The project is spearheaded by Robishaw; Laura Kallus, chief executive officer of Caridad Center, Inc.; and Azizi Seixas, Ph.D., associate professor in the Department of Psychiatry and Behavioral Sciences at the Miller School of Medicine and director of the Population Health Informatics Program at IDSC.
With this grant, researchers will tackle these health disparity challenges by implementing a research tool developed by the University of Miami with funding from the NIH’s Clinical and Translational Science Award Program. The University Research Informatics Data Environment, also known as URIDE, is a web-based platform that aggregates and visualizes de-identified data from multiple clinical health systems within the organization. URIDE enables clinical research investigators and their teams to easily explore demographics, diagnoses, procedures, vitals, medications, labs, notes, allergies, comorbidities and other information.
URIDE previously received funding from the NIH Clinical and Translational Science Award program. This new pilot program will increase URIDE’s utilization with a much wider expansion of the use of this cyber infrastructure platform.
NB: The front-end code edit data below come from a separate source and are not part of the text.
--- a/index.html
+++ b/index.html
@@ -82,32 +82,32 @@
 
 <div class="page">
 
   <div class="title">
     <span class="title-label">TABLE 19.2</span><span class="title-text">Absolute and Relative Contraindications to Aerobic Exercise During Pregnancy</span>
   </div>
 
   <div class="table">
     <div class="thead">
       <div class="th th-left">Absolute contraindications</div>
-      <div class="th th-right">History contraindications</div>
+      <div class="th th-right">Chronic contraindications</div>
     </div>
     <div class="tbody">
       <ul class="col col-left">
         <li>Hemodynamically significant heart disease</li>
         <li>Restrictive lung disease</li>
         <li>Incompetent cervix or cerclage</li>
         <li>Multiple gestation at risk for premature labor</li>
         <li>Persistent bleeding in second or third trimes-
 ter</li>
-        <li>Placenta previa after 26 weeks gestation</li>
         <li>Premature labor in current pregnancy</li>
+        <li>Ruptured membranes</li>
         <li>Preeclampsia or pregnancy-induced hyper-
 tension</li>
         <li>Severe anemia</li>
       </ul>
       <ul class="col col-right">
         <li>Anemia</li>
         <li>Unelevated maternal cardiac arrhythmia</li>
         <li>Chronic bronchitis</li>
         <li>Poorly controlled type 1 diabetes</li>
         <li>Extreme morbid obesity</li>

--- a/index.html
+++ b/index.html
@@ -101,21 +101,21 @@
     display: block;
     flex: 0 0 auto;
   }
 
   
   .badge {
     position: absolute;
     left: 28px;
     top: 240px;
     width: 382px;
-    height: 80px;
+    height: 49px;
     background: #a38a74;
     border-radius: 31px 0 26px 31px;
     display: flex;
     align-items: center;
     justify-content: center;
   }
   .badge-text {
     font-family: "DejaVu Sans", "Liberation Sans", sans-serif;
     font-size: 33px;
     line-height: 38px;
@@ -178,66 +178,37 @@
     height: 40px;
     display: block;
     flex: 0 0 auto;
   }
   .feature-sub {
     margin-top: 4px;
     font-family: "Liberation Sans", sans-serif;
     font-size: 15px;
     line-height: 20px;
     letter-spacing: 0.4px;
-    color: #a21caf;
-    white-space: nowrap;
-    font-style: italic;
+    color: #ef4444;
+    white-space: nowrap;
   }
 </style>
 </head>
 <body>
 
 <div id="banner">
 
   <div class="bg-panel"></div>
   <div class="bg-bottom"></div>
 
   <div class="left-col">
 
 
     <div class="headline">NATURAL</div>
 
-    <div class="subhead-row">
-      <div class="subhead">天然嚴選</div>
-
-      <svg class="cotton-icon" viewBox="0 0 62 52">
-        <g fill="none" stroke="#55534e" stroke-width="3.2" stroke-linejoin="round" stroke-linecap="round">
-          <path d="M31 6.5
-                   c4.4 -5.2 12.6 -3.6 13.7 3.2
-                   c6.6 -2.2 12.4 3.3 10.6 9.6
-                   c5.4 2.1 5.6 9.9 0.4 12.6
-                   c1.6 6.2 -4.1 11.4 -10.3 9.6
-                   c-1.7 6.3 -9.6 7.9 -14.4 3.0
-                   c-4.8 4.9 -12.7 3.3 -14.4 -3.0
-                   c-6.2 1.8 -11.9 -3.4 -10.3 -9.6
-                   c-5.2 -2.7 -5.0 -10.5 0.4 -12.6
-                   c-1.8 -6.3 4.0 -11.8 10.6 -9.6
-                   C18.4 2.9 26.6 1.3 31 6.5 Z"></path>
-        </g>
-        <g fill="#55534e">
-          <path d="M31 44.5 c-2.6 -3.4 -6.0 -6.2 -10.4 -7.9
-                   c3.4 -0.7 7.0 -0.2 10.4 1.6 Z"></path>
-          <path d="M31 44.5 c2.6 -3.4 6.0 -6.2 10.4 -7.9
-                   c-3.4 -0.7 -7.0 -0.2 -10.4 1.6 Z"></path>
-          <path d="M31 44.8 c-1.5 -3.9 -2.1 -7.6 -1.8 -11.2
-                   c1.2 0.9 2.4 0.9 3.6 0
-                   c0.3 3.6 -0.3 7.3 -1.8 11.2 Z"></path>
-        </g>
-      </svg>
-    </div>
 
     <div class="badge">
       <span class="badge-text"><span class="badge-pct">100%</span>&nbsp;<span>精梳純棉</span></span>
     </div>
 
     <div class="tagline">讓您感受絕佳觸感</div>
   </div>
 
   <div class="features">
“We are very excited to collaborate with FAU and Caridad to expand the URIDE platform, creating a more representative community with this cutting-edge, health informatics tool,” said Tsinoremas.
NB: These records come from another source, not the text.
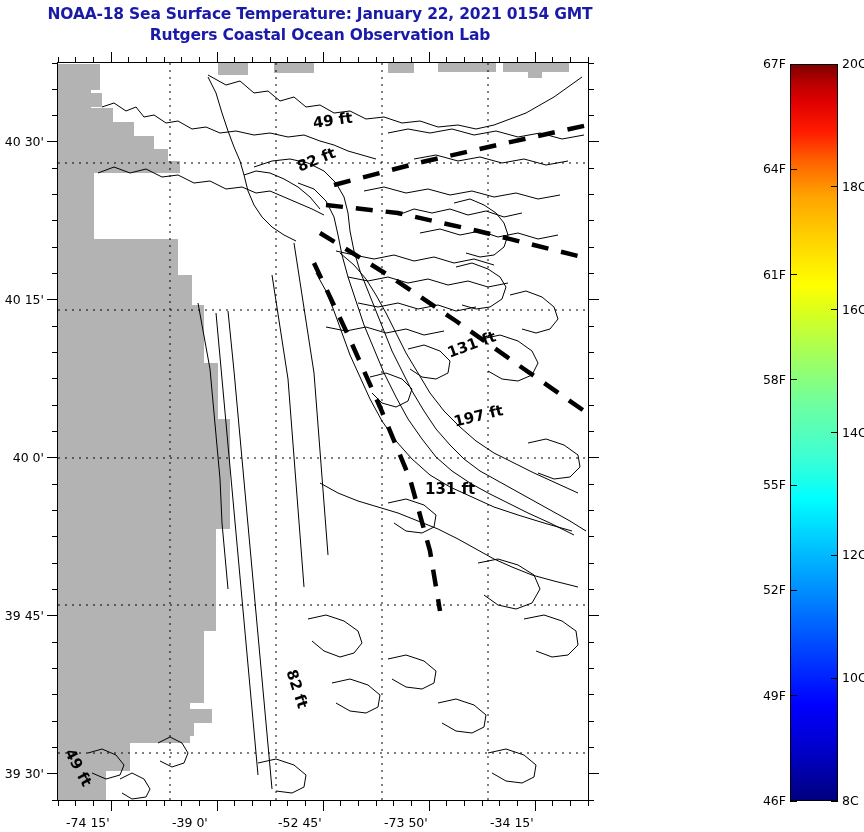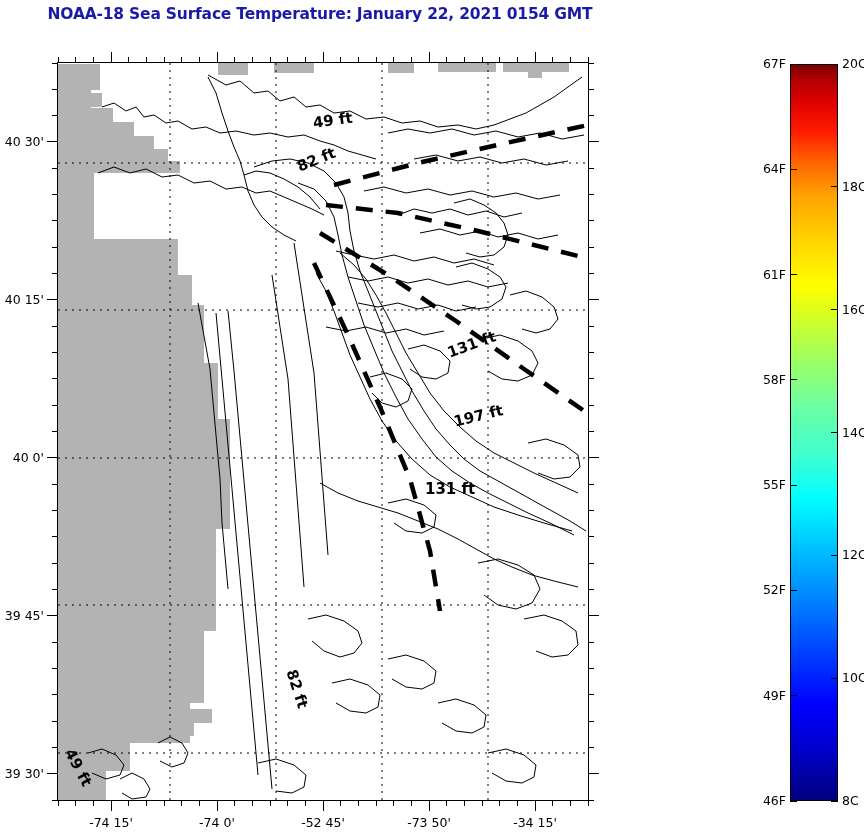--- a/index.html
+++ b/index.html
@@ -21,21 +21,21 @@
 
   
   .tick{position:absolute;background:#000;}
   .tick-x{width:1px;height:6px;}
   .tick-x.major{height:11px;}
   .tick-y{height:1px;width:6px;}
   .tick-y.major{width:11px;}
 
   .axlabel{position:absolute;font-size:12.5px;color:#000;
     font-family:"DejaVu Sans",sans-serif;white-space:nowrap;}
-  .axlabel.x{text-align:center;}
+  .axlabel.x{}
   .axlabel.y{text-align:right;}
 
   
   .depth-lab{position:absolute;font-weight:bold;font-size:15px;color:#000;
     font-family:"DejaVu Sans",sans-serif;white-space:nowrap;
     transform-origin:left center;}
 
   
   #colorbar-wrap{position:absolute;left:790px;top:64px;width:48px;height:737px;}
   #colorbar{position:absolute;left:0;top:0;width:48px;height:737px;
@@ -65,20 +65,21 @@
     font-family:"DejaVu Sans",sans-serif;white-space:nowrap;}
   .cb-lab.f{text-align:right;}
   .cb-lab.c{text-align:left;}
   svg{display:block;}
 </style>
 </head>
 <body>
 
 <div id="title-block">
   <div>NOAA-18 Sea Surface Temperature:  January 22, 2021 0154 GMT</div>
+  <div>Rutgers Coastal Ocean Observation Lab</div>
 </div>
 
 <div id="plot-frame">
 
   <div class="land" style="left:0;top:1px;width:42px;height:26px;"></div>
   <div class="land" style="left:0;top:27px;width:33px;height:18px;"></div>
   <div class="land" style="left:0;top:45px;width:55px;height:14px;"></div>
   <div class="land" style="left:0;top:59px;width:76px;height:14px;"></div>
   <div class="land" style="left:0;top:73px;width:96px;height:13px;"></div>
   <div class="land" style="left:0;top:86px;width:110px;height:12px;"></div>
@@ -341,21 +342,21 @@
     <div class="tick tick-y major" style="top: 141.483px; left: 588px;"></div>
     <div class="tick tick-y" style="top: 115.162px; left: 52px;"></div>
     <div class="tick tick-y" style="top: 115.162px; left: 588px;"></div>
     <div class="tick tick-y" style="top: 88.8417px; left: 52px;"></div>
     <div class="tick tick-y" style="top: 88.8417px; left: 588px;"></div>
     <div class="tick tick-y" style="top: 62.5211px; left: 52px;"></div>
     <div class="tick tick-y" style="top: 62.5211px; left: 588px;"></div>
   </div>
 <div id="xlabels">
     <div class="axlabel x" style="width: 90px; left: 66px; top: 815px;">-74 15'</div>
-    <div class="axlabel x" style="width: 90px; left: 172px; top: 815px;">-74 0'</div>
+    <div class="axlabel x" style="width: 90px; left: 172px; top: 815px;">-39 0'</div>
     <div class="axlabel x" style="width: 90px; left: 278px; top: 815px;">-52 45'</div>
     <div class="axlabel x" style="width: 90px; left: 384px; top: 815px;">-73 50'</div>
     <div class="axlabel x" style="width: 90px; left: 490px; top: 815px;">-34 15'</div>
   </div>
 <div id="ylabels">
     <div class="axlabel y" style="width: 52px; left: -8px; top: 133.962px;">40 30'</div>
     <div class="axlabel y" style="width: 52px; left: -8px; top: 291.886px;">40 15'</div>
     <div class="axlabel y" style="width: 52px; left: -8px; top: 449.81px;">40 0'</div>
     <div class="axlabel y" style="width: 52px; left: -8px; top: 607.734px;">39 45'</div>
     <div class="axlabel y" style="width: 52px; left: -8px; top: 765.658px;">39 30'</div>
The project team will establish a research environment to support the identification of research cohorts. Using URIDE, and with the incorporation of AI/ML and IoT, they will be able to conduct remote health monitoring. Patients with cardiometabolic health conditions such as high blood pressure and diabetes will be monitored remotely, which will enable the Caridad Center to implement a tailored AI/ML query and analytical platform in their EHR and conduct personalized queries in their research questions to address chronic disease within their patient population.
“As a medical school of the community and for the community, we are very excited to collaborate with the Caridad Center and the University of Miami to bring together experts and resources to advance the goals of the National Institutes of Health’s AIM-AHEAD program,” said Julie Pilitsis, M.D., Ph.D., dean and vice president of medical affairs, Schmidt College of Medicine. “AI and machine learning are powerful tools that will help us to optimize health care delivery and drive health care innovation.”